Be absolute.
Where we are now, living under possible end of the universe conditions as if under a sky nobody may turn their eyes to, conditions which are not and not not that, I would argue that where we are now, what this place allows, for the moment, what this place allows for in a meanwhile is nothing more than the ongoing and absolute availability for claims to be made; it allows for more claims to be made—for claims to be made on and about the absolute, about the absolute as end, about the end as absolute end of all ends, the end as a musical end of time, the end as a form of musical telepathy, the end as what comes when we are not here to be concerned by it, the end as what comes after interrupted teleology as the AI of a physical God, the end that is not for everybody, that end that is not even for nobody at all, the end that long ago was unable to combine telos and goal, the end where one must be now as some kind of place and placing. As one feels it, there is here, if here still is, and assuming a human reader is still available, the loss of an absolute before any I can think it, and the potential loss of an absolute just as the I is about to think it. Where we are now is therefore perhaps this: my claim is on the absolute, the absolute universal of this universe’s end, the absolute end, the absolute coincidence of anthropic and universal time, and I, the speaker who makes this claim and makes it clear and is left with only this claim, am absolutely the one who saw this lucidly—no one saw the end of the universe qua absolute except I, this will have been the secret of a lifetime that may now be threatened as such, the meaning of the angel, the last angel, the post-final angel, the angel that came after the afterlife angel, the angel that saw all the way through several internets and allowed the internet to see all the way through it, the angel that came after heaven had stopped starting, to make all these claims, and to say something that wasn’t even love, this angelic end that will be the end after the end that is not the end of the end, this End that will have had nothing to do with us. Therefore,
my claim is on the absolute and only I can and will have made it.

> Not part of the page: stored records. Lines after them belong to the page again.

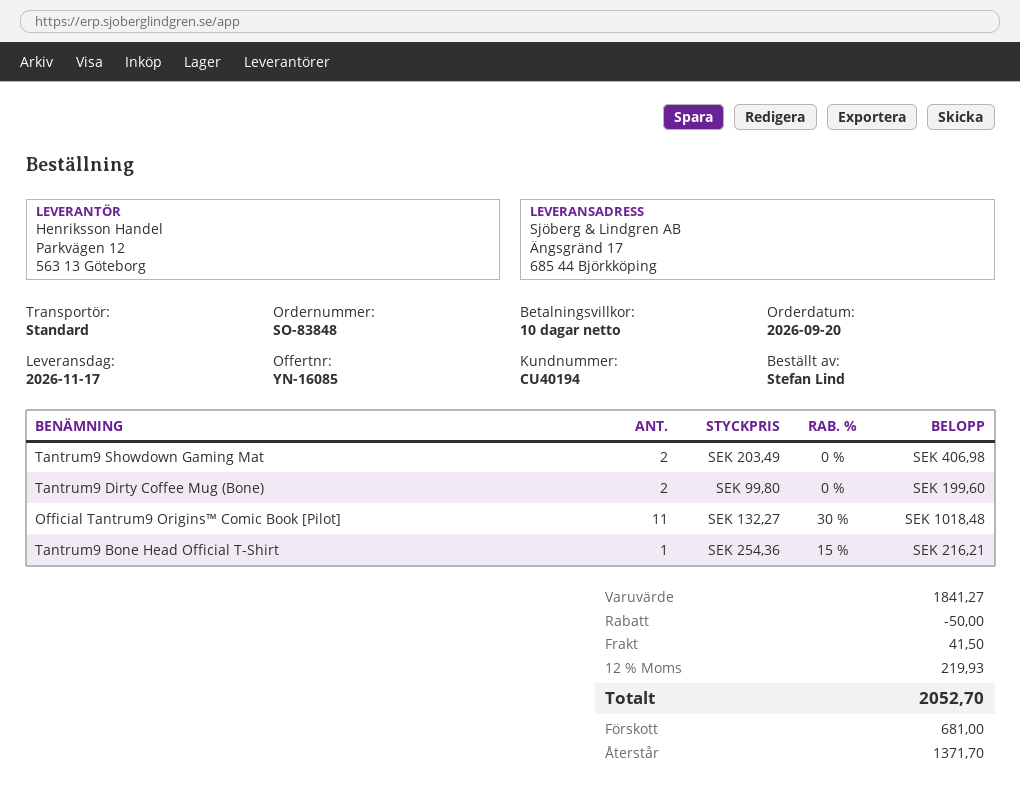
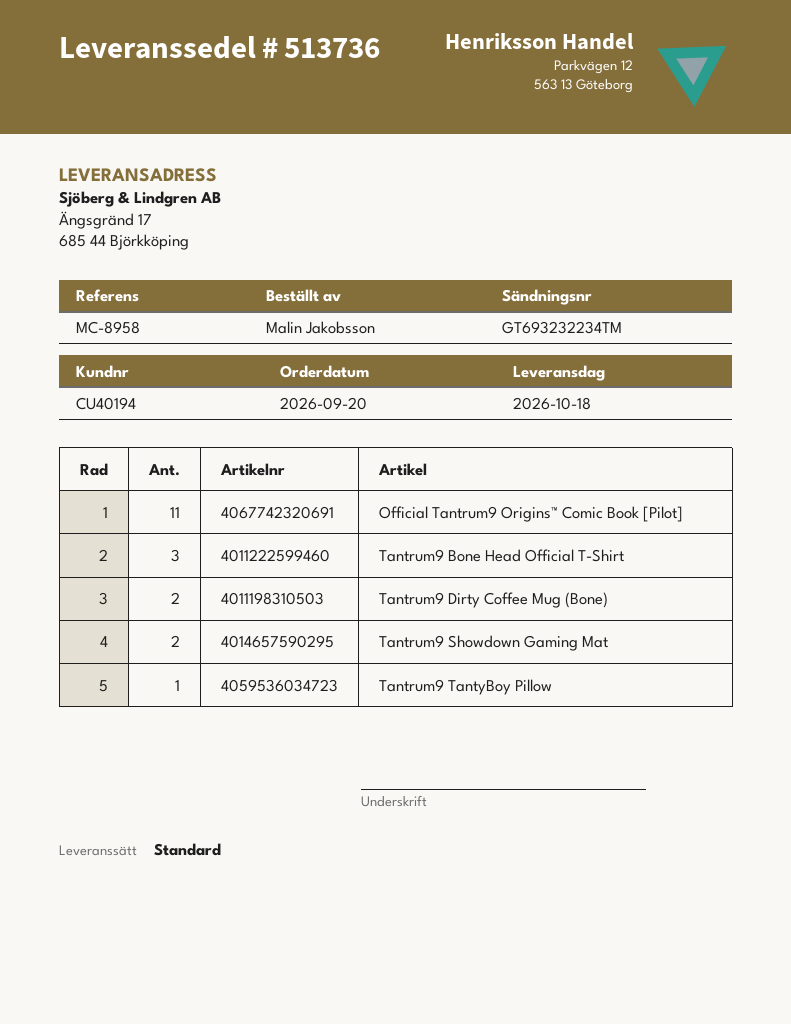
delivery date: 2026-11-17 -> 2026-10-18
ordered by: Stefan Lind -> Malin Jakobsson
Tantrum9 Bone Head Official T-Shirt: 1 -> 3
Tantrum9 TantyBoy Pillow: none -> 1

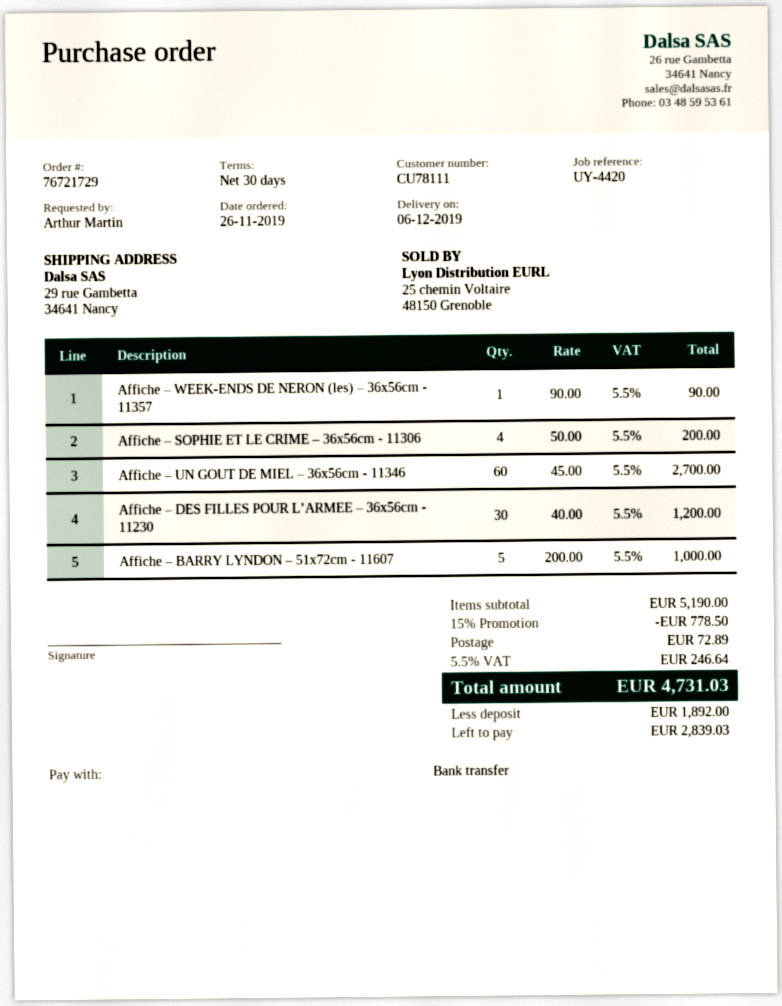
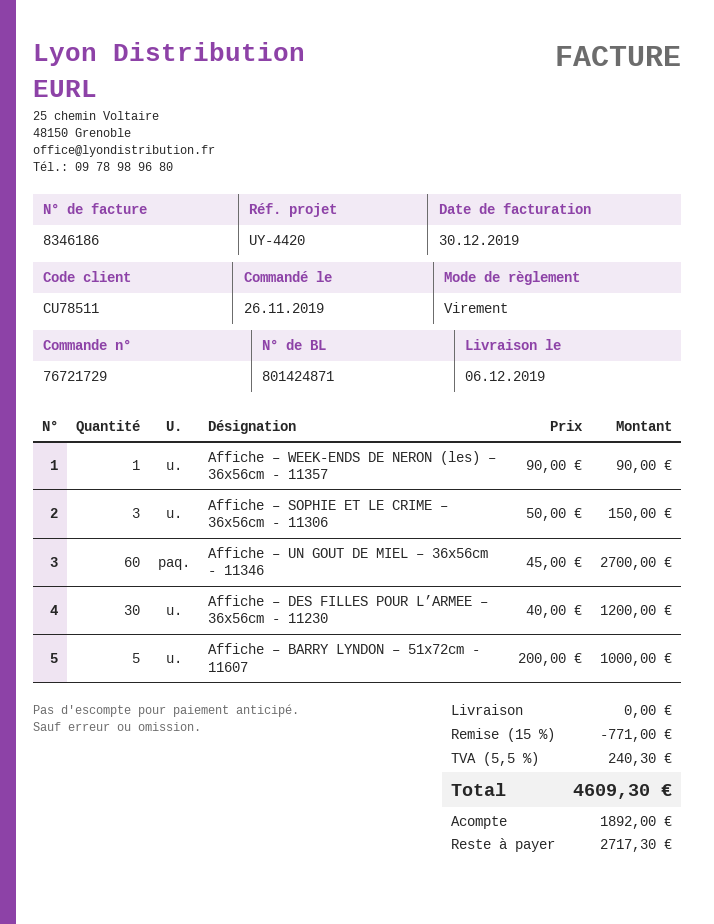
customer number: CU78111 -> CU78511
Affiche – SOPHIE ET LE CRIME – 36x56cm - 11306: 4 x 50.00 = 200.00 -> 3 x 50.00 = 150.00
discount: 15% = 778.50 -> 15% = 771.00
shipping: 72.89 -> 0.00
tax: 5.5% = 246.64 -> 5.5% = 240.30
total: 4731.03 -> 4609.30
balance: 2839.03 -> 2717.30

Bernard Stiegler wrote before his death of a movement ‘ultimately, of the universe as a whole, which once again becomes the kosmos insofar as it invites, hosts and in some way houses the negentropic’. Stiegler’s effort, especially when very late on in his writing trajectory he allowed the absolute claim and lesson of Greta Thunberg’s speech to make itself heard, was to bring a sense of a universe ending back within the fold of the cosmological. What is forgotten is extinction qua extinction and yet within that, perhaps even more so, what is forgotten is the granularity of extinction and the way it repeats and stretches out to the universal horizon, replicating there, merging sidereal memory rituals and mechanistic forgetting. This claim on the absolute—made by ‘I’ alone—may resemble the opposite of a politics or it may resemble an uncomfortable echo of all in politics that currently pretends to be too absolute, and yet this view itself is perhaps not complete enough.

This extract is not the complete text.